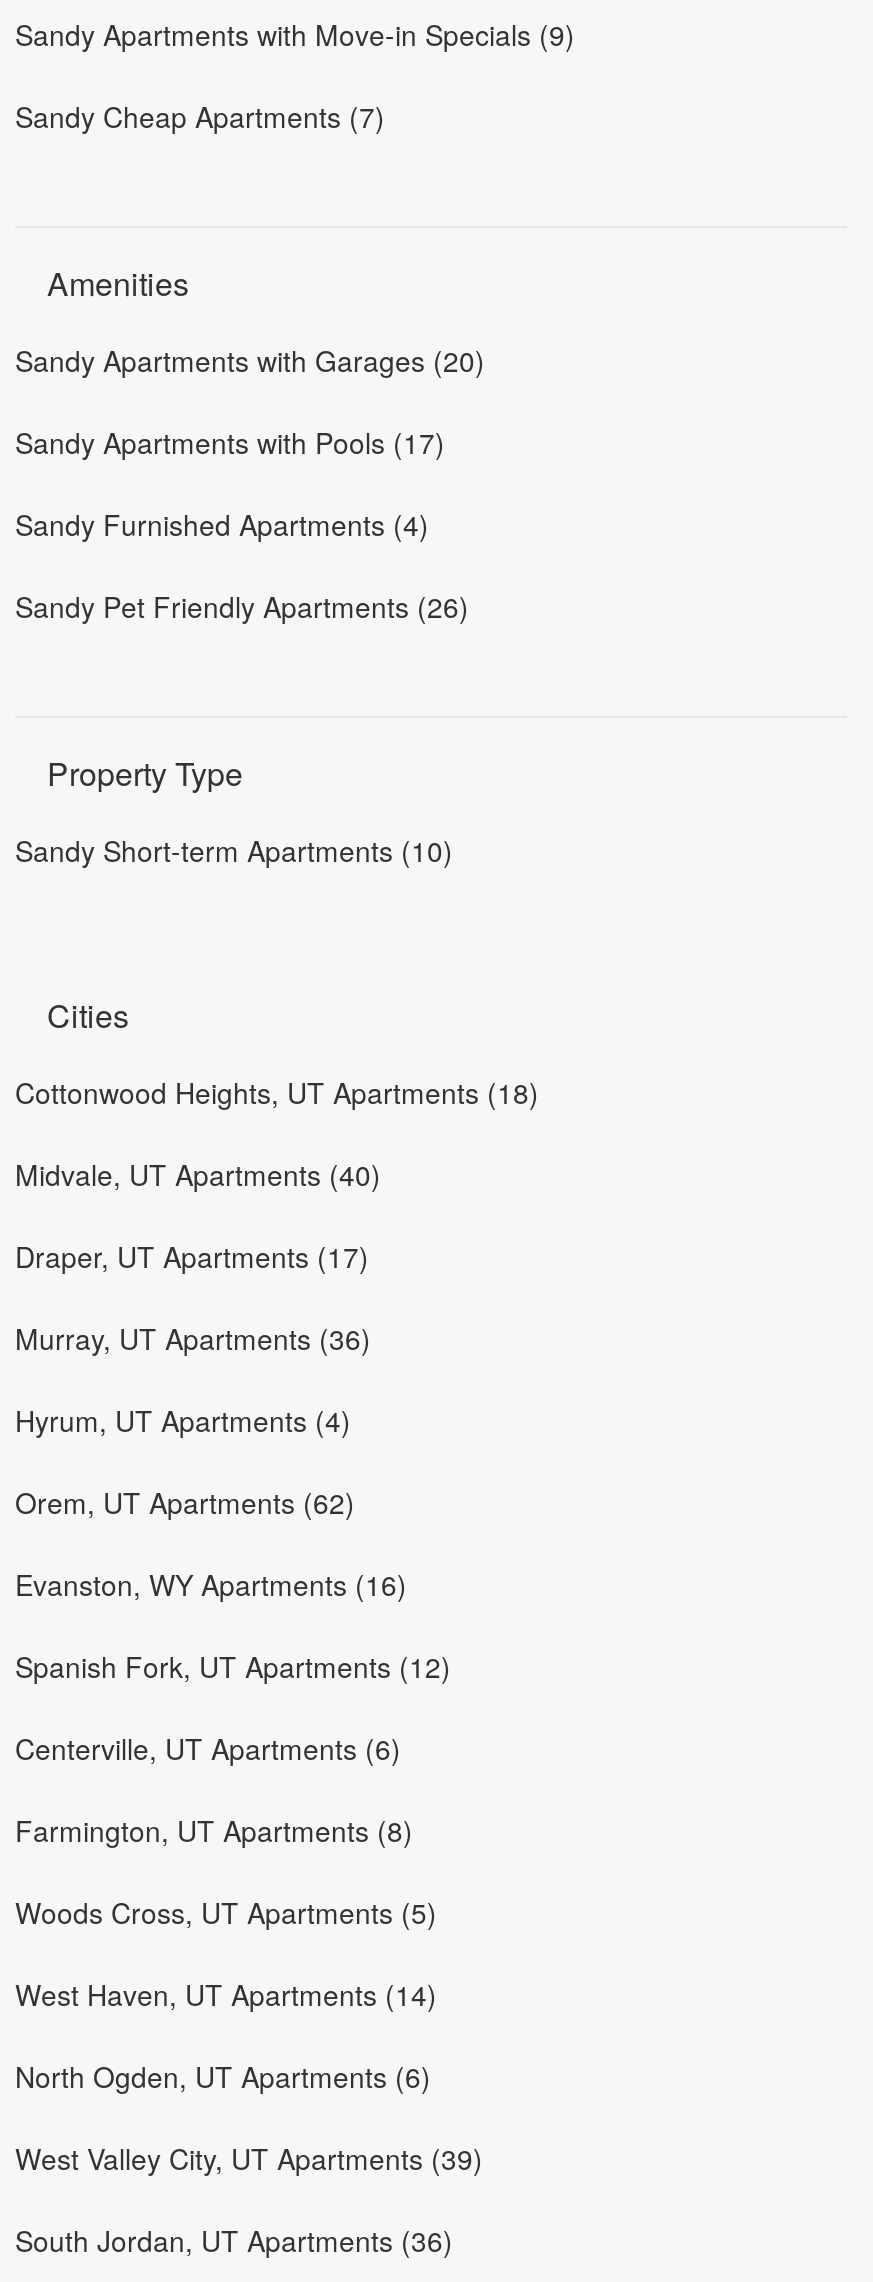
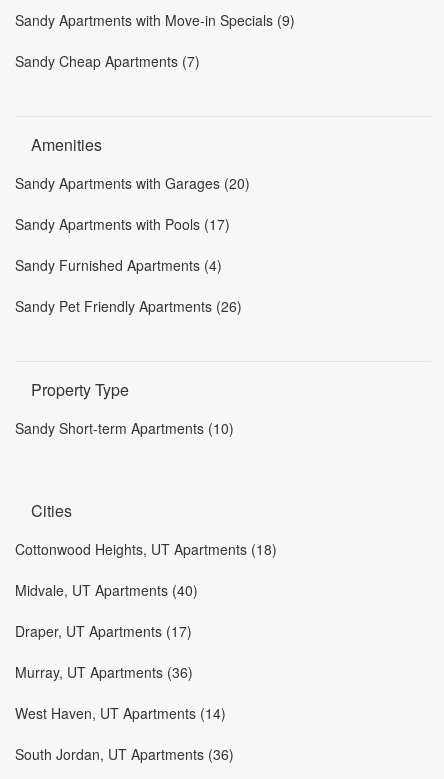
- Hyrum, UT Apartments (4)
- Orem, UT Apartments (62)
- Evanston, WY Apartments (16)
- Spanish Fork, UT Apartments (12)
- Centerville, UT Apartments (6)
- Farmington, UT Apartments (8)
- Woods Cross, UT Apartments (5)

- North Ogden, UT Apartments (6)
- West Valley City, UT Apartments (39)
********************
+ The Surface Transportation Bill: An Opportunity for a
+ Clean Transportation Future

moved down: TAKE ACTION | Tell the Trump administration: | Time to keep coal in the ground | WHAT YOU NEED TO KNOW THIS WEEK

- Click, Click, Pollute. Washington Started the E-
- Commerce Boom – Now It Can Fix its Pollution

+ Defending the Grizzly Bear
********************
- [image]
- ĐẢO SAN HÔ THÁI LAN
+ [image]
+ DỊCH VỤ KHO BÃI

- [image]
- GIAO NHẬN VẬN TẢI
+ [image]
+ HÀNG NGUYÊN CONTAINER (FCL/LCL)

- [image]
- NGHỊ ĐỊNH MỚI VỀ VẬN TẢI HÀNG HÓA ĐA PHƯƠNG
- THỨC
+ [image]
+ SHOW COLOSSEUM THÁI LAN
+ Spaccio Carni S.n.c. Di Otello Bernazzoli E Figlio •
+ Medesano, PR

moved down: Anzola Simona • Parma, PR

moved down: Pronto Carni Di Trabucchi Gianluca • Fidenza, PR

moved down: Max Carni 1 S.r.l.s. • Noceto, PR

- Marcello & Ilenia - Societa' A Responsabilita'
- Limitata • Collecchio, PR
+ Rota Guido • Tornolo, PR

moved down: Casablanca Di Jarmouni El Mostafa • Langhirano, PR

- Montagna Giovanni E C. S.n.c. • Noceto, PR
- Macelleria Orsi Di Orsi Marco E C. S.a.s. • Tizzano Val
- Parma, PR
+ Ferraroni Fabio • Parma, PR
********************
Output only an exact transcription of the lines above from the one with "- Spanish Fork, UT Apartments (12)" up to and including the one with "- West Valley City, UT Apartments (39)".

- Spanish Fork, UT Apartments (12)
- Centerville, UT Apartments (6)
- Farmington, UT Apartments (8)
- Woods Cross, UT Apartments (5)

- North Ogden, UT Apartments (6)
- West Valley City, UT Apartments (39)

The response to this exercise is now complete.